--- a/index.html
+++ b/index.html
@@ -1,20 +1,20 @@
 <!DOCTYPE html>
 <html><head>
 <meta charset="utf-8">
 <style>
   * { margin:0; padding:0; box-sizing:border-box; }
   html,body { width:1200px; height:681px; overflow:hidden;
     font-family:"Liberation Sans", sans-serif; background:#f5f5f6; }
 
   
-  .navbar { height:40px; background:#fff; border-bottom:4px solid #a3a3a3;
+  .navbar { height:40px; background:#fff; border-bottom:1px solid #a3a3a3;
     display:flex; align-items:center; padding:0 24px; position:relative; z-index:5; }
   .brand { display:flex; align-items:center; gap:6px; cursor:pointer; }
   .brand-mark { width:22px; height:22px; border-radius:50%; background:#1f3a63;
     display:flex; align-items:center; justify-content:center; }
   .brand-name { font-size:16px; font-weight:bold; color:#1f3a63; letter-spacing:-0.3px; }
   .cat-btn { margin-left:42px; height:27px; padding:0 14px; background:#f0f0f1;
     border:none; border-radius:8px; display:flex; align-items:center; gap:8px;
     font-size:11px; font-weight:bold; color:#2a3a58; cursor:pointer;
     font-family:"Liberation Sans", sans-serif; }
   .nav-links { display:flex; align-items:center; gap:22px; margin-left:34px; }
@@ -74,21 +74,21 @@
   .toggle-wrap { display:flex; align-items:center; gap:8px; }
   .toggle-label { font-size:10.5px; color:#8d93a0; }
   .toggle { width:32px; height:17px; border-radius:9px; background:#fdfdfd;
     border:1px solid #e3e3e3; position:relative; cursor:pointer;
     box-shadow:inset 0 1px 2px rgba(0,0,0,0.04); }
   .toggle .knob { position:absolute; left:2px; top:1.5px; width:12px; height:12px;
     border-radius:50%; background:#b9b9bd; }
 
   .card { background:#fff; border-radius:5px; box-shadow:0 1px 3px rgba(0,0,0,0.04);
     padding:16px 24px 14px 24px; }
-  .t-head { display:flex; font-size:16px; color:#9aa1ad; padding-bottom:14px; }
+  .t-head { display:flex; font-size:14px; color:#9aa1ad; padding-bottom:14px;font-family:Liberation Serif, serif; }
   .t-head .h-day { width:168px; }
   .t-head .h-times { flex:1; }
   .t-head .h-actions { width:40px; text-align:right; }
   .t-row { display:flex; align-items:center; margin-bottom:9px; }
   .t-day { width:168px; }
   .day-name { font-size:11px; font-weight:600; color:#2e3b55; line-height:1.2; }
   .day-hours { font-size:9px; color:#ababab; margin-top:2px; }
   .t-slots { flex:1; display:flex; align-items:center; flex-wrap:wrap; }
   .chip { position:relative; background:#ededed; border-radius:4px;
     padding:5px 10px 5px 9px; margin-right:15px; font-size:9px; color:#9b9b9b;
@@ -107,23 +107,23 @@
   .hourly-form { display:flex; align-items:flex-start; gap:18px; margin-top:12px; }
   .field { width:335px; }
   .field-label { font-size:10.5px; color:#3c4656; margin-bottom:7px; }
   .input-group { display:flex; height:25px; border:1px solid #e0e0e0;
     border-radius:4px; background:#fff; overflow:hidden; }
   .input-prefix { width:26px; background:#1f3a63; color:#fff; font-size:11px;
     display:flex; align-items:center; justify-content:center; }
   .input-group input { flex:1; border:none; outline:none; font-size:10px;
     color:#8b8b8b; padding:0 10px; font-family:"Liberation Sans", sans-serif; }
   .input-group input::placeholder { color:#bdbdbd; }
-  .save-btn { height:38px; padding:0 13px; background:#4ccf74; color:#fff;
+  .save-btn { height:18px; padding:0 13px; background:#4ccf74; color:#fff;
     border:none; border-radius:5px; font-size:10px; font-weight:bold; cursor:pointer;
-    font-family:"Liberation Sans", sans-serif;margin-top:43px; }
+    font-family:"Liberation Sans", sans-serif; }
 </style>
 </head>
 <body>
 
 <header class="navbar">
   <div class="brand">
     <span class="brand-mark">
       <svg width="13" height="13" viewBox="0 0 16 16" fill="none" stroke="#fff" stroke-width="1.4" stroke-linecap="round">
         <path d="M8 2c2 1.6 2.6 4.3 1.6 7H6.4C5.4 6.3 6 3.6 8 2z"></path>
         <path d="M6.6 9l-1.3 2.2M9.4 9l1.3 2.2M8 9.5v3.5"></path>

━━━━━━━━━━

#### What you need to do:
Your task is to copy exactly, and only, the lines from the line with "border-radius:4px; background:#fff; overflow:hidden;" through the last line of the entries, both included.

#### Result of this exercise:
     border-radius:4px; background:#fff; overflow:hidden; }
   .input-prefix { width:26px; background:#1f3a63; color:#fff; font-size:11px;
     display:flex; align-items:center; justify-content:center; }
   .input-group input { flex:1; border:none; outline:none; font-size:10px;
     color:#8b8b8b; padding:0 10px; font-family:"Liberation Sans", sans-serif; }
   .input-group input::placeholder { color:#bdbdbd; }
-  .save-btn { height:38px; padding:0 13px; background:#4ccf74; color:#fff;
+  .save-btn { height:18px; padding:0 13px; background:#4ccf74; color:#fff;
     border:none; border-radius:5px; font-size:10px; font-weight:bold; cursor:pointer;
-    font-family:"Liberation Sans", sans-serif;margin-top:43px; }
+    font-family:"Liberation Sans", sans-serif; }
 </style>
 </head>
 <body>
 
 <header class="navbar">
   <div class="brand">
     <span class="brand-mark">
       <svg width="13" height="13" viewBox="0 0 16 16" fill="none" stroke="#fff" stroke-width="1.4" stroke-linecap="round">
         <path d="M8 2c2 1.6 2.6 4.3 1.6 7H6.4C5.4 6.3 6 3.6 8 2z"></path>
         <path d="M6.6 9l-1.3 2.2M9.4 9l1.3 2.2M8 9.5v3.5"></path>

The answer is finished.